I would love it if you didn't have to start ten businesses before finding your right fit. Here are six questions to ask yourself before you pick the right business for you.
What are you passionate about?
I have always been passionate about making an impact on the next generation. It gets me excited and motivates me. Teaching kids how to code and unleash their creativity is incredibly rewarding and is a great fit for me.
What are you passionate about? What's the thing that you are always thinking about? What makes you happy? Let's say you love doing puzzles. I am not saying you should start a puzzle company, but a job that involves problem solving could be a perfect match for you.
Similarly, if you don't love talking to people, then starting a consulting company would not be a good fit for you. Assess what excites you and what doesn't.

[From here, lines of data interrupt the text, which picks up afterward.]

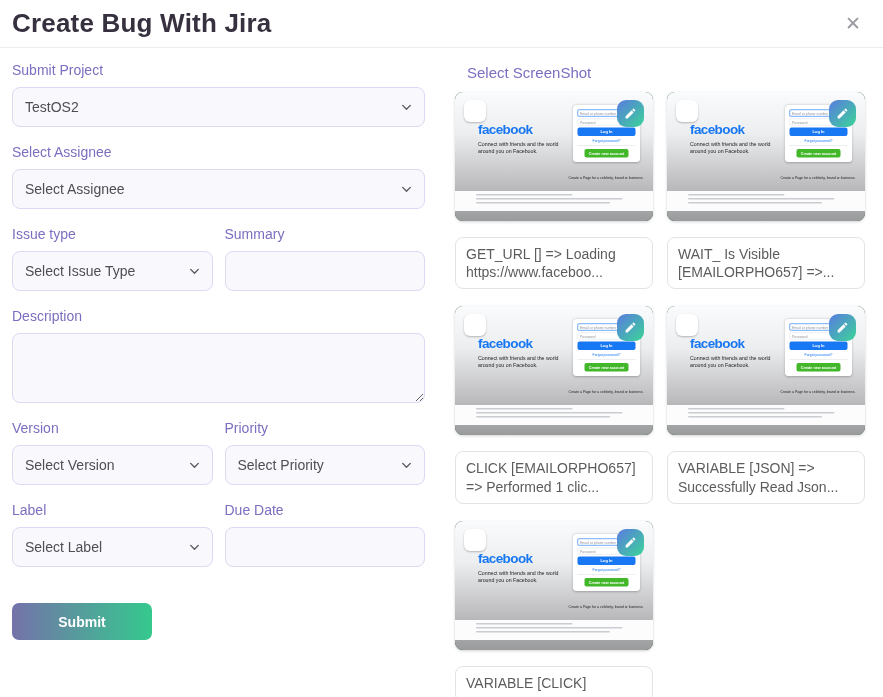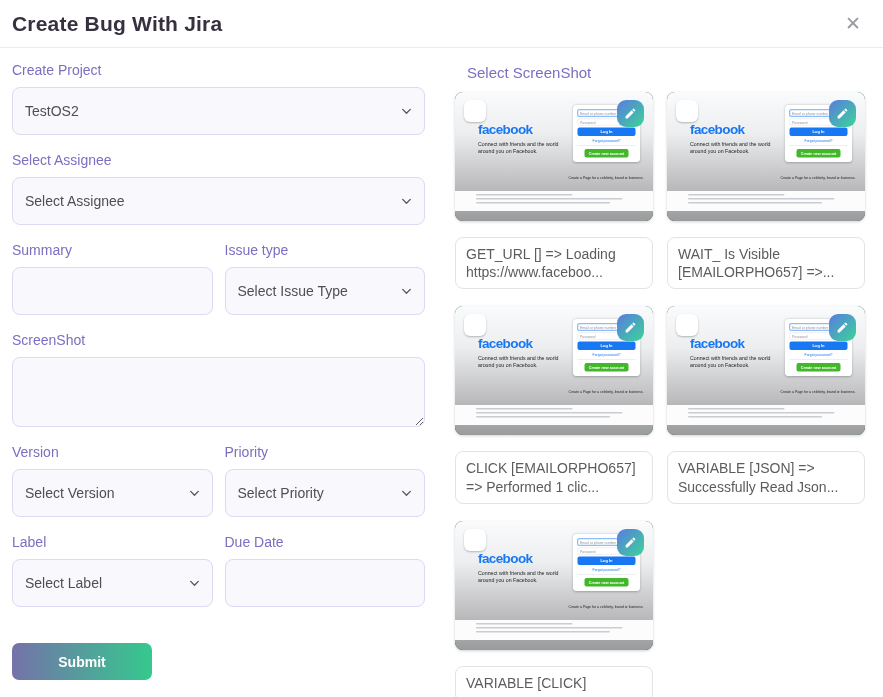--- a/index.html
+++ b/index.html
@@ -17,7 +17,7 @@
     border-bottom:1px solid #ececf0;
   }
   .modal-title {
-    font-size:21px; font-weight:700; color:var(--title-color);
+    font-size:26px; font-weight:700; color:var(--title-color);
     letter-spacing:.2px;
     text-align:center;
   }

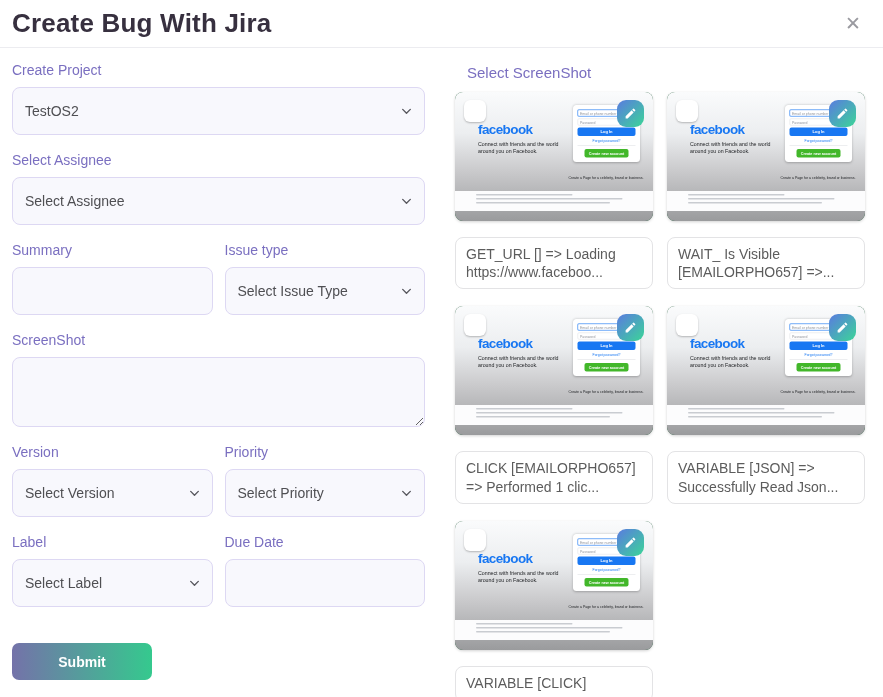--- a/index.html
+++ b/index.html
@@ -158,7 +158,7 @@
   <div class="form-col">
 
     <div class="fgroup">
-      <label class="flabel">Create Project</label>
+      <label class="flabel">Submit Project</label>
       <div class="select-wrap">
         <select class="control">
           <option>TestOS2</option>

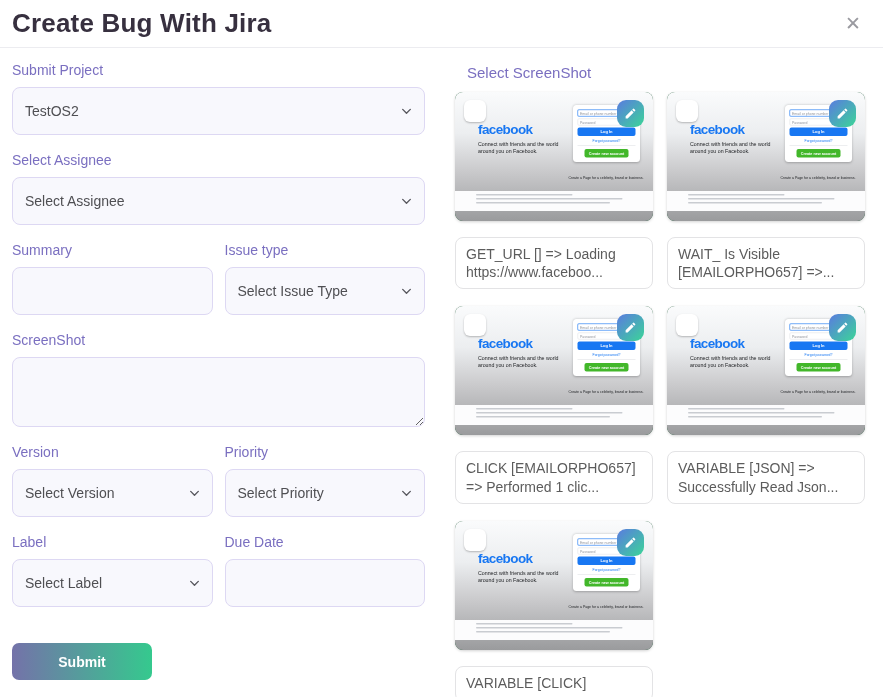--- a/index.html
+++ b/index.html
@@ -36,7 +36,7 @@
     font-size:14px; margin-bottom:9px;
   }
   .control {
-    width:100%; height:48px;
+    width:100%; height:40px;
     border:1px solid var(--field-border);
     background:var(--field-bg);
     border-radius:8px;

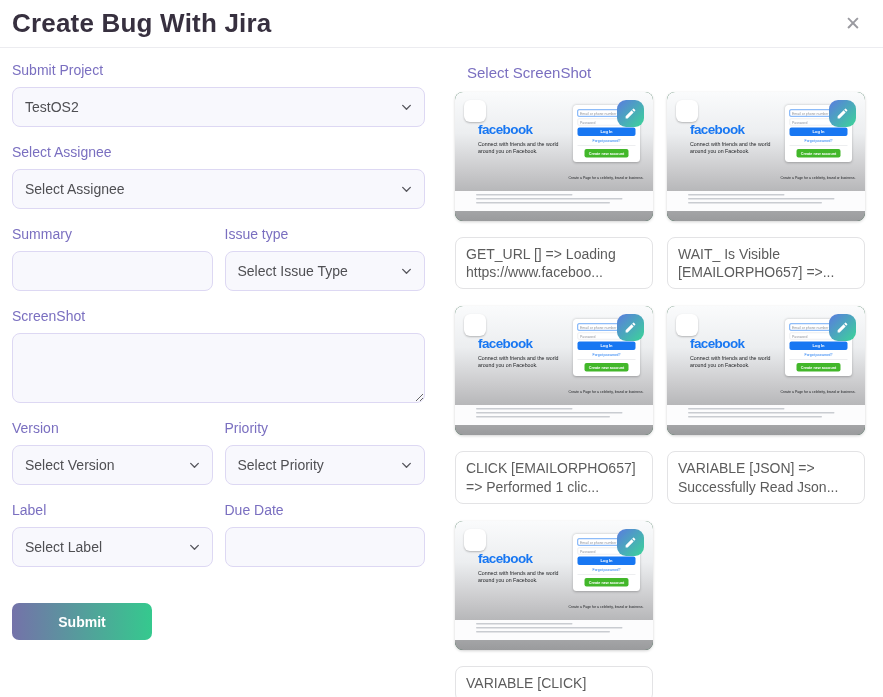--- a/index.html
+++ b/index.html
@@ -187,10 +187,6 @@
 
     <div class="row2 fgroup" style="margin-bottom:17px;">
       <div class="col">
-        <label class="flabel">Summary</label>
-        <input class="control" type="text" value="" style="">
-      </div>
-      <div class="col">
         <label class="flabel">Issue type</label>
         <div class="select-wrap">
           <select class="control">
@@ -203,6 +199,10 @@
           </span>
         </div>
       </div>
+      <div class="col">
+        <label class="flabel">Summary</label>
+        <input class="control" type="text" value="" style="">
+      </div>
     </div>
 
     <div class="fgroup">

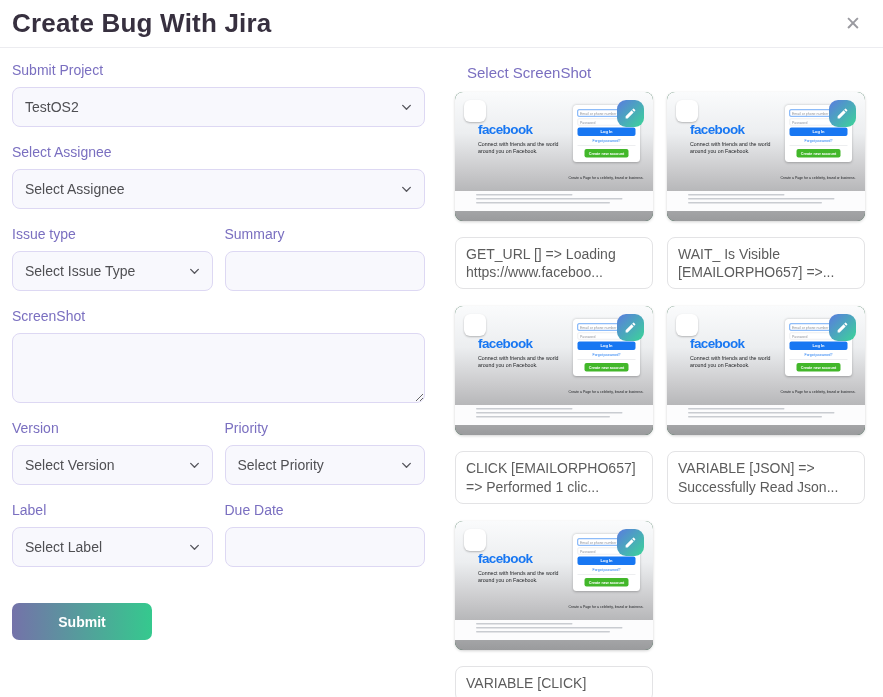--- a/index.html
+++ b/index.html
@@ -206,7 +206,7 @@
     </div>
 
     <div class="fgroup">
-      <label class="flabel">ScreenShot</label>
+      <label class="flabel">Description</label>
       <textarea class="control" style=""></textarea>
     </div>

What are the current business models and industry trends?
I'm not saying that you should start a business just because it is trendy. But paying attention to the popularity of an industry is a great way to see if your business would be feasible.
For example, I would not recommend that you start a DVD rental shop in 2021. Make sure that the business you're investing in will still exist, and be needed, in ten years.
Assess your skills and abilities
Self-awareness is a real superpower. Knowing what you're good at and what you're not can make all the difference in your success. Are you detail-oriented, or do details make you break out in hives?
I have always been mediocre when it comes to spreadsheets; if I started a bookkeeping business, it would be disastrous. But I love being silly and coming up with creative marketing ideas, so working with kids and taking on the marketing for my business was an ideal fit for me.
How much money do you have to invest, and how much are you willing to invest?
Let's say you have $100,000 to invest, and no more. A Mcdonald's restaurant would not be a good fit for you because it requires a lot of money. It's important to know what businesses are practical options for you. In Africa, they would say, "You need to cut your cloth according to your size."
Beyond how much money you have to invest in your business, another great angle to consider is how much income you personally need.
If you are trying to replace a seven-figure income, a single-unit business in the education industry won't be a good fit, but investing as a multi-unit franchisee across a variety of brands could be. Whereas if you are just looking for enough money to travel full time in Bali, you may not need a business that generates as much money.
How involved do you want to be in the business?
Do you want to just hire a manager and walk away? Or do you love the idea of actively being a part of your business?
Some business models (like my company's) require more active ownership because they involve getting to know clients on a personal level, but some B2B businesses or highly systemized personal-service type brands could be a better fit if you are looking to hire a full-time manager and be a more absent owner.
I personally believe that businesses (especially new ones) benefit from having the owner take a more active, full-time role. I have seen the most success come from the businesses that have an involved owner for the first several years.
What is your biggest ROI?
What do you view as the biggest return on your investment in your business? Time with family? Flexibility with your work schedule? Leaving a legacy?
Money has never been my biggest motivator. Instead, I have always seen my ROI as the ability to spend time with my family, being my own boss and leaving a legacy for my kids. I want my daughter to see thousands of Code Wiz locations teaching kids to code and be able to say, "Yeah, my mom built that!"
After reviewing these questions, I hope you find some clarity on your values, priorities and motivation to better narrow down the right business for you. Owning a business is incredibly rewarding, and it is the most rewarding to own a business that is a great fit for your personality and skill set.